J’aimerais que tous ceux qui, cyniquement, se flattent de savoir Kadhafi mort, combien ont négocié avec lui. Entre les vendeurs d’armes, les négociateurs de matière première, les trafiquants en tout genre, combien de ces bonnes consciences devant les caméras ont de la boue dans l’âme ? France, USA, Grande-Bretagne, ils sont à la fois membres de l’OTAN, des nations unies à des postes clé (le conseil de sécurité), et, en même temps, parmi les plus gros vendeurs d’armes de la planète.

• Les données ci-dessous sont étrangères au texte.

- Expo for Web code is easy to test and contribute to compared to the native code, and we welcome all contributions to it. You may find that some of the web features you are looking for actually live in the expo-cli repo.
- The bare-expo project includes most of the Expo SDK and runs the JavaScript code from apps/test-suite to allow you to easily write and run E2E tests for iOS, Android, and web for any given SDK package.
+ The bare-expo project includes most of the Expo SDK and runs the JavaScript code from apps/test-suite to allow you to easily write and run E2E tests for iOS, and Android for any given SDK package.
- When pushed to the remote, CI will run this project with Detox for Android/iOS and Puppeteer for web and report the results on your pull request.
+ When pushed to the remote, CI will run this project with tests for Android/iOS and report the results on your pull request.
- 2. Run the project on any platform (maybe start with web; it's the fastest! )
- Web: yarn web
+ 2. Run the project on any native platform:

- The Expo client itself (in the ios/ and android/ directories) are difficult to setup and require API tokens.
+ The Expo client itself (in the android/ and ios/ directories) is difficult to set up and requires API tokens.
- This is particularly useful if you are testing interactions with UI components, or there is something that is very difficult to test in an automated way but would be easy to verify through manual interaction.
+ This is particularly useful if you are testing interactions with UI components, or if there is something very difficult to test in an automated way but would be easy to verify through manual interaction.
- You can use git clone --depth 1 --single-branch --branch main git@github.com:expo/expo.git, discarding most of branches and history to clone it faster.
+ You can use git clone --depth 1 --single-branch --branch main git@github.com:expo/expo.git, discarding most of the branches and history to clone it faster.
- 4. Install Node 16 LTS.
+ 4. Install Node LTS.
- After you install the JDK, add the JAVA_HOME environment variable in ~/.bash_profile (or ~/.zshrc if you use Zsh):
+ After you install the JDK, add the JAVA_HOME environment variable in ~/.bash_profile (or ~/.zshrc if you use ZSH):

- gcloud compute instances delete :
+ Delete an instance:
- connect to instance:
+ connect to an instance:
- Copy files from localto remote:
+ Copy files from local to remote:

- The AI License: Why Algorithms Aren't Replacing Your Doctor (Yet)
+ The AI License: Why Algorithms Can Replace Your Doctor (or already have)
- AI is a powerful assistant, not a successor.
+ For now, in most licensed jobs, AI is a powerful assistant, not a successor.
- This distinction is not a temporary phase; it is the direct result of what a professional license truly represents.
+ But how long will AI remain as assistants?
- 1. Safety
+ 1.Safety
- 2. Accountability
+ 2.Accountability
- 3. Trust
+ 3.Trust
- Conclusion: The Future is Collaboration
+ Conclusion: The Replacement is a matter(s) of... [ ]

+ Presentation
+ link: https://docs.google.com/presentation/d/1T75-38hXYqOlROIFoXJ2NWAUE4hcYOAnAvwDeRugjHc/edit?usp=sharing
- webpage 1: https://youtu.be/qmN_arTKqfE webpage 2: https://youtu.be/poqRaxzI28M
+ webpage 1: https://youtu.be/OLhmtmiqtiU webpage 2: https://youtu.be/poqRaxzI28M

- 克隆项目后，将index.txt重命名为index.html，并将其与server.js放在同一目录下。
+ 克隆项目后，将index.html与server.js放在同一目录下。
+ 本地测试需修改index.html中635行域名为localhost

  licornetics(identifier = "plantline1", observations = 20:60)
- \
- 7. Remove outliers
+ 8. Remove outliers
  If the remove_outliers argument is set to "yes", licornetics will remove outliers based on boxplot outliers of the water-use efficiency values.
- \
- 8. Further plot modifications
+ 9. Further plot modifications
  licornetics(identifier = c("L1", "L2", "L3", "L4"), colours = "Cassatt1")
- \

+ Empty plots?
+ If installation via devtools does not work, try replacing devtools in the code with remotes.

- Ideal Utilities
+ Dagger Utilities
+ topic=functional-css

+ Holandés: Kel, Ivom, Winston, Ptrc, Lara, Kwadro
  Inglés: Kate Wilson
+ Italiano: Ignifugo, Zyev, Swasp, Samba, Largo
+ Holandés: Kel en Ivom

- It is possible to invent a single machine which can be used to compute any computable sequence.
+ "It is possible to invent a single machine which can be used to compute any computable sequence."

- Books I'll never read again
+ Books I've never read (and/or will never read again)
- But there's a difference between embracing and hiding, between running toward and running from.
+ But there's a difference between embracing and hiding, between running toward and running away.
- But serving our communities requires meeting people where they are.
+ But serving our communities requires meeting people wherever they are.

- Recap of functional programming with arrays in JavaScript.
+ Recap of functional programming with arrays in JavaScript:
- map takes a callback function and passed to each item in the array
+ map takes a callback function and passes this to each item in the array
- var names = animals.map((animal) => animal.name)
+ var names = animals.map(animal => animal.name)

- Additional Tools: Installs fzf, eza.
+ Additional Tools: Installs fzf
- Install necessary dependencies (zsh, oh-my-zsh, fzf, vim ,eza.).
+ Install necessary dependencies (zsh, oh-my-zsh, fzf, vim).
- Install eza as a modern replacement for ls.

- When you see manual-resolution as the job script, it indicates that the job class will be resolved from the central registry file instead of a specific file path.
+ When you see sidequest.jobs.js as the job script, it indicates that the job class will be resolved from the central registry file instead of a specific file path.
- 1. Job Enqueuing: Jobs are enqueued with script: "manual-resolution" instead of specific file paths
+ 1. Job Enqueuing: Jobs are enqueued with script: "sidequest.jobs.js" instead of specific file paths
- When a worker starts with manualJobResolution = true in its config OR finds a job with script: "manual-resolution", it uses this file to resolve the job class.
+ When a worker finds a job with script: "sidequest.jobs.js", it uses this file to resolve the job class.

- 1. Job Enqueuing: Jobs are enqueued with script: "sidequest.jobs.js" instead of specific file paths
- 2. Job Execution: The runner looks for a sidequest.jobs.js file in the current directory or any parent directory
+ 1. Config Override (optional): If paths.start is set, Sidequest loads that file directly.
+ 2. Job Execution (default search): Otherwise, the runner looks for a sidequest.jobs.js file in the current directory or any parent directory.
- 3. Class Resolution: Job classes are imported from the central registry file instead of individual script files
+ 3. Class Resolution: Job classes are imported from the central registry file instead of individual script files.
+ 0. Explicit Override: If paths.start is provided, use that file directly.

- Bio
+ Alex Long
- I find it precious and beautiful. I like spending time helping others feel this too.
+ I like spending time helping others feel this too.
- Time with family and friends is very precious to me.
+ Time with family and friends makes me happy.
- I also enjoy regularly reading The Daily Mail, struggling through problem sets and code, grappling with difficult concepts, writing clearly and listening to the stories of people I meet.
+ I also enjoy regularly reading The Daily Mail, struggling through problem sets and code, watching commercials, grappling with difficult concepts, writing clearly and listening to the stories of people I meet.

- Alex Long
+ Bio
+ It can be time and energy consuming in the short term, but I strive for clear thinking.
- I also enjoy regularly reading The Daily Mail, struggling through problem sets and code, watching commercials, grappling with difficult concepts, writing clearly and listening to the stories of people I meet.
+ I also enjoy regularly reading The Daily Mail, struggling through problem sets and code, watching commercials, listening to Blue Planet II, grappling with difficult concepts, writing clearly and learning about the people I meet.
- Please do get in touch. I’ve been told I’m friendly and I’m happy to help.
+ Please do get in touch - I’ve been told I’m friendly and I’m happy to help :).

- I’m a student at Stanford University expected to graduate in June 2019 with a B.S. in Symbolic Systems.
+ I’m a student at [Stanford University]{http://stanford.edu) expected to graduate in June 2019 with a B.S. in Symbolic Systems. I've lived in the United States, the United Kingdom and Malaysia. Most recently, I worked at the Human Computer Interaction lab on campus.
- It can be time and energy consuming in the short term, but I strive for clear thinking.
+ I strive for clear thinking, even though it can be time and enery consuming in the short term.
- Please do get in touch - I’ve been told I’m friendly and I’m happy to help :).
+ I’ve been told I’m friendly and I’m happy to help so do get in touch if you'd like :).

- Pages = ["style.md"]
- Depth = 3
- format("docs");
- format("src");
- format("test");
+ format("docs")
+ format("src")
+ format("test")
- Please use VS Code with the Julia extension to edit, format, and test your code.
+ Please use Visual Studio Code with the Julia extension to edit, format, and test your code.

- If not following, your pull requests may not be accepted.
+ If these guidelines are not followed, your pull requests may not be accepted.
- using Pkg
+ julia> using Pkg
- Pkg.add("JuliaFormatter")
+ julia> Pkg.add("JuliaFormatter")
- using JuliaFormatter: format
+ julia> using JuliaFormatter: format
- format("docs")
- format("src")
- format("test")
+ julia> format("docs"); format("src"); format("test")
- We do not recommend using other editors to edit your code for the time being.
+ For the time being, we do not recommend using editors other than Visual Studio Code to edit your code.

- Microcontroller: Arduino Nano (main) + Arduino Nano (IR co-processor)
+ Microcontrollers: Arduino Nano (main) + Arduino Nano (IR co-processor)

Les armes qu’on a vu être utilisées pendant les combats, d’où viennent-elles ? Les filières illégales deviennent légales quand elles servent des intérêts étrangers, et nul doute que nombre de munitions, revendues par des marchands de morts, furent livrées avec la bénédiction expresse des « soutiens » internationaux à la révolution. Tout ça pour quoi ? Pour s’accorder une chance d’avoir un nouveau contact plus malléable, plus sensible aux arguments tels que l’argent ou encore l’influence internationale… tout ce que voulait Kadhafi en somme.

Je vais finalement citer quelques lignes de monsieur Servat, grande plume et chanteur que j’adore.
Je ne hurle pas avec les loups!

Je dis, à vous tous qui m'écoutez : méfiez-vous. Les gentils, les méchants, c'est pour les enfants. Le bien est dans le mal comme la chaleur est dans Ia flamme. La vie est confuse, les héros vieillissent, les martyrs enfantent des bourreaux! Rien n'est simple, même Solidarité! Rappelez-vous, Israël, le Liban, Phnom-Penh libérée, le départ du tyran de Perse Vers I’ Ayatollah, vers le vieil homme à la barbe lumineuse coulait la sympathie comme un fleuve invincible. Et voici : le flot de ferveur est devenu fanatisme. La dictature des croyants a éteint la lumière. Le vieillard noir, assis sur les cadavres, nous l'avons chassé de nos cœurs. Dans nos poitrines, la place était vacante pour accueillir les résistants des vallées afghanes. L'imam, démon obscur, les Afghans, héros clairs et purs, voilà l'image qu'on nous présente! La même religion les guide et les arme. Quand les résistants gagneront quel voile viendra cacher la face de l'Afghanistan? Non, je ne soutiens pas l'envahisseur. Il est exécrable, indigne, brutal, odieux, méprisable, inhumain, dégueulasse! Il doit quitter le territoire afghan tout de suite, aujourd'hui, ce soir, et cesser sa soie guerre honteuse et inutile. Je crie dehors! Mais ne m'en demandez pas plus. L'agression ne change pas l'agressé en héros clair et pur. Ne me demandez pas d'entrer dans le jeu truqué du choix simpliste le Coran ou le Capital, le tchador l'American way of life, le Pape ou le P.O.U.P., les catholiques ou les protestants, l'infarctus ou le cancer, le gaz russe ou l'atome, le coup de poing dans la gueule ou le coup de pied au cul, les SS 20 ou les Pershings. Choisis! Dans les airs se joue un opéra titanesque. A l'ouest les cons d'or. A l'est, les cons d'acier. Au milieu, les pauvres cons! Choisis ton con, camarade!